■ Requirement: With the material below, print exactly the lines between the line holding "total quantity: 20 -> 23" and the line holding "quote number: 554071 -> 554871", inclusive. Add nothing else.

■ Source material:
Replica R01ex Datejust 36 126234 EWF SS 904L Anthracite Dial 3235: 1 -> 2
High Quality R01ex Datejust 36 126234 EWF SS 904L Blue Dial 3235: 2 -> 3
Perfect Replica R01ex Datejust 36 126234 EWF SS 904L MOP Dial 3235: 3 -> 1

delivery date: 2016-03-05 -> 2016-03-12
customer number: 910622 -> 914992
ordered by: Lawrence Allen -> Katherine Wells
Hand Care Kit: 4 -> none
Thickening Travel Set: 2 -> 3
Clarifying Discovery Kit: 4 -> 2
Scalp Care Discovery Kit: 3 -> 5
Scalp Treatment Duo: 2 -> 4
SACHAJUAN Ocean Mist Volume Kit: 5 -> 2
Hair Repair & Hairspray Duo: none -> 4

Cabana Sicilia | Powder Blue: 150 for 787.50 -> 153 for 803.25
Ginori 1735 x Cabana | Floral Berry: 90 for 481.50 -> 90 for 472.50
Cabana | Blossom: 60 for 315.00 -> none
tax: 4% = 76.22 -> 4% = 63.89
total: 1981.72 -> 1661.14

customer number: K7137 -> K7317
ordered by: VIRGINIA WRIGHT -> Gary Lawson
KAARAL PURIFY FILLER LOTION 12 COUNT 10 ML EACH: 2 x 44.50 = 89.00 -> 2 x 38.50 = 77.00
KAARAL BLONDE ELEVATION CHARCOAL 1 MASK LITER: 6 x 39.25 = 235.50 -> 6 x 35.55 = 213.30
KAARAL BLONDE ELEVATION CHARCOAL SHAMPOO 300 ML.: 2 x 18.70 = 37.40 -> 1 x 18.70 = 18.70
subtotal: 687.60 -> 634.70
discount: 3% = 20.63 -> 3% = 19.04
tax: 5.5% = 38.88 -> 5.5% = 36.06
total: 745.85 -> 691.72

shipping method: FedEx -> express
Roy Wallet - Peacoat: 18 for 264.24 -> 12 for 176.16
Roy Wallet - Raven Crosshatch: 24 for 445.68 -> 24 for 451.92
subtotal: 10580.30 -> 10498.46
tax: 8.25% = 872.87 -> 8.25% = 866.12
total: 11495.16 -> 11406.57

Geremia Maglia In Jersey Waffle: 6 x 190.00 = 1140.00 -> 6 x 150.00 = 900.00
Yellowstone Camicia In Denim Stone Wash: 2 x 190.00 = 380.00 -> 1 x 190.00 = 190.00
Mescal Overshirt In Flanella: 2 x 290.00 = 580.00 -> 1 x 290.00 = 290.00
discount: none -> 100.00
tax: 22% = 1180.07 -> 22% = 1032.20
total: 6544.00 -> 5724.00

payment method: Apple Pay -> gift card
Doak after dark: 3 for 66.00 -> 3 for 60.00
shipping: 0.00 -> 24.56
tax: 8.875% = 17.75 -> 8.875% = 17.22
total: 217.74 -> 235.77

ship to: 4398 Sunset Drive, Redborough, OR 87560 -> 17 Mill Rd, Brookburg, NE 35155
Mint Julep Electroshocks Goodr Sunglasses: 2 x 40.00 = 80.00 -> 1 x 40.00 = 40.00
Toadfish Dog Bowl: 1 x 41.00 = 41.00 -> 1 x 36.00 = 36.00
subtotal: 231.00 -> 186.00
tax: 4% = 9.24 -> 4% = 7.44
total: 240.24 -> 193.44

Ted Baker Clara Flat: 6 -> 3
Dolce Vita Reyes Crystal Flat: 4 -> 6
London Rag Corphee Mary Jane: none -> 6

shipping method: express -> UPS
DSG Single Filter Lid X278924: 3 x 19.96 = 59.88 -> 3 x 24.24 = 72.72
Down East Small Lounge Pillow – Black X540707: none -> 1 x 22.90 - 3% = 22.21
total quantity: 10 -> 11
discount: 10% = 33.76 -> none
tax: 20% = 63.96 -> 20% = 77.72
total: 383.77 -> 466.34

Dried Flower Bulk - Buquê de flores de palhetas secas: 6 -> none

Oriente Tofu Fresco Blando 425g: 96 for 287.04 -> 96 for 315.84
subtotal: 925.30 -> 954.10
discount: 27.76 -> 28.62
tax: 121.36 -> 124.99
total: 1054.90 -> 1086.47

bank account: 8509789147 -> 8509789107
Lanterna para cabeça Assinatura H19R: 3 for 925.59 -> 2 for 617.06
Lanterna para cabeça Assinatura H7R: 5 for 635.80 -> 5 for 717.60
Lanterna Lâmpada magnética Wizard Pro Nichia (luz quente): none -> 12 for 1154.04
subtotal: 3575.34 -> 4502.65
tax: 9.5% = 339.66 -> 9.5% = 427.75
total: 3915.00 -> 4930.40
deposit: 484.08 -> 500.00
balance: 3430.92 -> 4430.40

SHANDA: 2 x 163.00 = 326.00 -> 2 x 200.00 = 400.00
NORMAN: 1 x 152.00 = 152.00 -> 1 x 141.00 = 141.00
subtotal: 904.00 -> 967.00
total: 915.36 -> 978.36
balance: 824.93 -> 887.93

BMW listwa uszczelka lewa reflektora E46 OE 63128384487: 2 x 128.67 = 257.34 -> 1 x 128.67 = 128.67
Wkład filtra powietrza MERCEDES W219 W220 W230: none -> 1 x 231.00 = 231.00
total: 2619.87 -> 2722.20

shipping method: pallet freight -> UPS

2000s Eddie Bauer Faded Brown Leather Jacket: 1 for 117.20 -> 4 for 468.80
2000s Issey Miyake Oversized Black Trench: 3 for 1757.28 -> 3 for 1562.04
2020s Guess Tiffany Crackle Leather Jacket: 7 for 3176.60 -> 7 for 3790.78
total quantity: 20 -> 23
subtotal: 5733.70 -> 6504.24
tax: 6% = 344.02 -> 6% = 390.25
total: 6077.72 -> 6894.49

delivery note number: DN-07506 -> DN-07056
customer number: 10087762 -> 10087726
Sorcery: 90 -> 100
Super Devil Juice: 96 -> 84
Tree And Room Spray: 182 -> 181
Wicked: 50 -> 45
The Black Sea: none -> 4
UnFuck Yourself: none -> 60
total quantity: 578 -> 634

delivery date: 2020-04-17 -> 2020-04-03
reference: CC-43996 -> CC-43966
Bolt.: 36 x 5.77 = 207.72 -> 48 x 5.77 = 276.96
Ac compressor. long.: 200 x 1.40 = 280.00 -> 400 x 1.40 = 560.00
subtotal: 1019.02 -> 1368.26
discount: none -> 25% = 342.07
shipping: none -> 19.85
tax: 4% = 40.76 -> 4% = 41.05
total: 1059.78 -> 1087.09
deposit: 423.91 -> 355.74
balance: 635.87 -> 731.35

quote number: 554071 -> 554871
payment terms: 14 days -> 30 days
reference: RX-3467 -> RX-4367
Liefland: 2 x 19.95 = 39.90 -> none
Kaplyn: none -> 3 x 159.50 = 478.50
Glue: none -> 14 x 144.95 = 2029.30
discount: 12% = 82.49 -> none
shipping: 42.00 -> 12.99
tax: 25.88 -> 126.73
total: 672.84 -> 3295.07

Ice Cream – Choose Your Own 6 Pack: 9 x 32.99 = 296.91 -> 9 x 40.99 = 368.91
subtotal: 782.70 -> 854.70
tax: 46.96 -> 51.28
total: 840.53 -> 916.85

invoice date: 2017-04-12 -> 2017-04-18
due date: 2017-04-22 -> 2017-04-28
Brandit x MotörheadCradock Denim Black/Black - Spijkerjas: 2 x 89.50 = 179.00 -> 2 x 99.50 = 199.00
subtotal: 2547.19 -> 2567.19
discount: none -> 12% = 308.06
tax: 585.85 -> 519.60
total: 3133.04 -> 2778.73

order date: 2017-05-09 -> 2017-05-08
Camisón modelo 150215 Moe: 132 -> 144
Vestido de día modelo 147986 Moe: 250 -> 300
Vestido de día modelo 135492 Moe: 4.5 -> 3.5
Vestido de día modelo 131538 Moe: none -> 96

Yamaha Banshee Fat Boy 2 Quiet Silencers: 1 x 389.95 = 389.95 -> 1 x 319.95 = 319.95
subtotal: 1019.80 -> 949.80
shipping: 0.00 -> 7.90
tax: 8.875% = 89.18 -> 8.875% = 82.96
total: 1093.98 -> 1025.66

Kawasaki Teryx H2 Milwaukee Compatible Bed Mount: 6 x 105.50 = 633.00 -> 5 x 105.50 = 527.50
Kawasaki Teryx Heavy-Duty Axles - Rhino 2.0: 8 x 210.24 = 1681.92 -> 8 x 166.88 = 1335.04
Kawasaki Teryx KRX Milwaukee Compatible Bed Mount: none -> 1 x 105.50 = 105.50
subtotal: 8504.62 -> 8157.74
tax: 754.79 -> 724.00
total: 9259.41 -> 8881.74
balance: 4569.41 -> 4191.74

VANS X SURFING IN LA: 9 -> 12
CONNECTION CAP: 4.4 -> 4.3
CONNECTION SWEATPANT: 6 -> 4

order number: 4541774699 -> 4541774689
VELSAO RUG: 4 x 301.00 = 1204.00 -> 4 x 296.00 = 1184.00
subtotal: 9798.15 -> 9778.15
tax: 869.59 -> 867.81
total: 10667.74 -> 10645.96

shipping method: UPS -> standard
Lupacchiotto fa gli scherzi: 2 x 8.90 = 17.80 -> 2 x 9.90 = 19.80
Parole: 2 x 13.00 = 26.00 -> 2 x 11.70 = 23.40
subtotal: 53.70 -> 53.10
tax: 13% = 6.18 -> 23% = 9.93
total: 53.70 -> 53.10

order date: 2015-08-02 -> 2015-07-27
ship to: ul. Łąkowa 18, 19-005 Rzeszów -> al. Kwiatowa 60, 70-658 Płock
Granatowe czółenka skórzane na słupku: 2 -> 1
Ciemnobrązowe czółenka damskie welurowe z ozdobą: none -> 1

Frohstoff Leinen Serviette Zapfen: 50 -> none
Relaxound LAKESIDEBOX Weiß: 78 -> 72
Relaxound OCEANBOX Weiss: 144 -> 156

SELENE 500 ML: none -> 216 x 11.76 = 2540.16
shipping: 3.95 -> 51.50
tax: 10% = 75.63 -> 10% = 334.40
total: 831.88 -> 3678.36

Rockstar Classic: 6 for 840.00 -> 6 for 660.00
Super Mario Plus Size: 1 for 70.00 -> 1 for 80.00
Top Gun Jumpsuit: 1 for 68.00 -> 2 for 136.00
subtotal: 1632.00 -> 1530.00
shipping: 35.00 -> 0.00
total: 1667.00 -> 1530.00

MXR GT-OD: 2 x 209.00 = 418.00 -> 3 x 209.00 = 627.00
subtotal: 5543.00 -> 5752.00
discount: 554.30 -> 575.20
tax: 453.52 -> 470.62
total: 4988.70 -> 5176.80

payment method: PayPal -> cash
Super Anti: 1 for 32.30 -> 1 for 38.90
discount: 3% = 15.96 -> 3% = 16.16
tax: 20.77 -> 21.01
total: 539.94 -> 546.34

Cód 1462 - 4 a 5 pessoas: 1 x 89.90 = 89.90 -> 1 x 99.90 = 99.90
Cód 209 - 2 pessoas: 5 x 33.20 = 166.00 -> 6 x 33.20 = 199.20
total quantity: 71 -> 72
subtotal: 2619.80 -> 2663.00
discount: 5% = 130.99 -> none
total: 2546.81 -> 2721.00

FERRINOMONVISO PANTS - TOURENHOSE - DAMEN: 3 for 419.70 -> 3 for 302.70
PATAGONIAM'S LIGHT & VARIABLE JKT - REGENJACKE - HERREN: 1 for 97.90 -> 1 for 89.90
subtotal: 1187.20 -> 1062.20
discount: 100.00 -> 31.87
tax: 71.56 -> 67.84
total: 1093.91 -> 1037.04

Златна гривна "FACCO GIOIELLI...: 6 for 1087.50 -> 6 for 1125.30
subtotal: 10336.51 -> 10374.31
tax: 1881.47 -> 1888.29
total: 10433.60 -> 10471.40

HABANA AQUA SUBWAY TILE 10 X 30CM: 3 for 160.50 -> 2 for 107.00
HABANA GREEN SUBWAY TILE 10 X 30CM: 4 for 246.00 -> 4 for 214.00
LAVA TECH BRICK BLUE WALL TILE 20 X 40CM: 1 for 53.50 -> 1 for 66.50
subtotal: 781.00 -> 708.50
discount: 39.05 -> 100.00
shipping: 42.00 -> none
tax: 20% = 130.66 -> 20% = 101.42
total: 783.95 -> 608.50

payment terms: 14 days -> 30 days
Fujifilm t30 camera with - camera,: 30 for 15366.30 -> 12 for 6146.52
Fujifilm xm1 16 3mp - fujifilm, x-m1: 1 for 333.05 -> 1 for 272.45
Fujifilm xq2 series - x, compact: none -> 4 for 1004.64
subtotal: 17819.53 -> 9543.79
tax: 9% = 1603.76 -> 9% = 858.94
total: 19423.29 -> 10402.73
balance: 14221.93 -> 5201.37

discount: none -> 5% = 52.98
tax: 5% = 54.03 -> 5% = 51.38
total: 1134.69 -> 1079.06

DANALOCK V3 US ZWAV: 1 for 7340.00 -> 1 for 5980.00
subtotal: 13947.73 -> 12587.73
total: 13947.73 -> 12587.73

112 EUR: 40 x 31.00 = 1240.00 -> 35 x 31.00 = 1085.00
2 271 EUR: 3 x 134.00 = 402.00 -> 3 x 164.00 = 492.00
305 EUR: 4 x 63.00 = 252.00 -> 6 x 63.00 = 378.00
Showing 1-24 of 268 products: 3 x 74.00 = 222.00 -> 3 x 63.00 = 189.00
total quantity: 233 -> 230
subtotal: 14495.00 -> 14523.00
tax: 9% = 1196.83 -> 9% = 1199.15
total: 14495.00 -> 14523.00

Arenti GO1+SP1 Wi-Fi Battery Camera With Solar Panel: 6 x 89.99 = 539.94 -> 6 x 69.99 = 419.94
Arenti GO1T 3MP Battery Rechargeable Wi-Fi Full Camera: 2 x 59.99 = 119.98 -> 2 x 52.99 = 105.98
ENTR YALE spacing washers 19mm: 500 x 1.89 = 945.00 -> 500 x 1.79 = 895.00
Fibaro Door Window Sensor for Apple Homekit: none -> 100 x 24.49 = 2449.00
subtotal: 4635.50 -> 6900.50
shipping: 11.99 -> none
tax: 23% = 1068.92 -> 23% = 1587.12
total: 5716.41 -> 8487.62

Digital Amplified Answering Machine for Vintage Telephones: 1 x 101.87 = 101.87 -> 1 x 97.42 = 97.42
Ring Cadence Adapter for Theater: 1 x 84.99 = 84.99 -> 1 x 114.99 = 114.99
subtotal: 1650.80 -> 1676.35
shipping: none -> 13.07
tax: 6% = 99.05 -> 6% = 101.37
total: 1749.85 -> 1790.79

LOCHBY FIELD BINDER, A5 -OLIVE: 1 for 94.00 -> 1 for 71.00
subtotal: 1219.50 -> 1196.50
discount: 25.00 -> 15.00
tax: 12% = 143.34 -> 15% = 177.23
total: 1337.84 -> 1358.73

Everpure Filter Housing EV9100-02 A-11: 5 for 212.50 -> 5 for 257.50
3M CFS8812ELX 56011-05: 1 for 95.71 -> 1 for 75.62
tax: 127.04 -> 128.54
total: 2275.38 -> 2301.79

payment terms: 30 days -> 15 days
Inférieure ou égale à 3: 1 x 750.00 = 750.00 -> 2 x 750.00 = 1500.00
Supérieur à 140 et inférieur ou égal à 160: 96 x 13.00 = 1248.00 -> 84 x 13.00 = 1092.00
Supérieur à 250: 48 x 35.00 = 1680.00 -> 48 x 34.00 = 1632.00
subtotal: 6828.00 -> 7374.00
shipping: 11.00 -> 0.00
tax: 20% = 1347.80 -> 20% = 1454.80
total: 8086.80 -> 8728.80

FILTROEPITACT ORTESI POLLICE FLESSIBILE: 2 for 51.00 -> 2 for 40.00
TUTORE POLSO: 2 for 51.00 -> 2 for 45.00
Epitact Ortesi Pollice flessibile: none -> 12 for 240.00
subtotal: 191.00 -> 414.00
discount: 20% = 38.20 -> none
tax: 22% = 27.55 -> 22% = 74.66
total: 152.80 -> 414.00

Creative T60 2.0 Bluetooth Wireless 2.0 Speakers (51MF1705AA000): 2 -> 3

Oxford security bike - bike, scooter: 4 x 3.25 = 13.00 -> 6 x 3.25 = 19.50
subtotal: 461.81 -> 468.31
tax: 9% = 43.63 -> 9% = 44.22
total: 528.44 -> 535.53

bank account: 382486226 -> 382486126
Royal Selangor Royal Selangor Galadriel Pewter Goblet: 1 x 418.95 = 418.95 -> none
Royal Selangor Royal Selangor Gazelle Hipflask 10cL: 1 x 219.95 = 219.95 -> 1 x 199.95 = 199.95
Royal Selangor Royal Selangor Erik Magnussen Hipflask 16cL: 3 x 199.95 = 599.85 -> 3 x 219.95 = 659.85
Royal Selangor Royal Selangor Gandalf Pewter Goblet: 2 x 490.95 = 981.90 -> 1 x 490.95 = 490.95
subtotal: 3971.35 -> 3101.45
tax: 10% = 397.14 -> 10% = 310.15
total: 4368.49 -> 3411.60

■ Output for this exercise:
total quantity: 20 -> 23
subtotal: 5733.70 -> 6504.24
tax: 6% = 344.02 -> 6% = 390.25
total: 6077.72 -> 6894.49

delivery note number: DN-07506 -> DN-07056
customer number: 10087762 -> 10087726
Sorcery: 90 -> 100
Super Devil Juice: 96 -> 84
Tree And Room Spray: 182 -> 181
Wicked: 50 -> 45
The Black Sea: none -> 4
UnFuck Yourself: none -> 60
total quantity: 578 -> 634

delivery date: 2020-04-17 -> 2020-04-03
reference: CC-43996 -> CC-43966
Bolt.: 36 x 5.77 = 207.72 -> 48 x 5.77 = 276.96
Ac compressor. long.: 200 x 1.40 = 280.00 -> 400 x 1.40 = 560.00
subtotal: 1019.02 -> 1368.26
discount: none -> 25% = 342.07
shipping: none -> 19.85
tax: 4% = 40.76 -> 4% = 41.05
total: 1059.78 -> 1087.09
deposit: 423.91 -> 355.74
balance: 635.87 -> 731.35

quote number: 554071 -> 554871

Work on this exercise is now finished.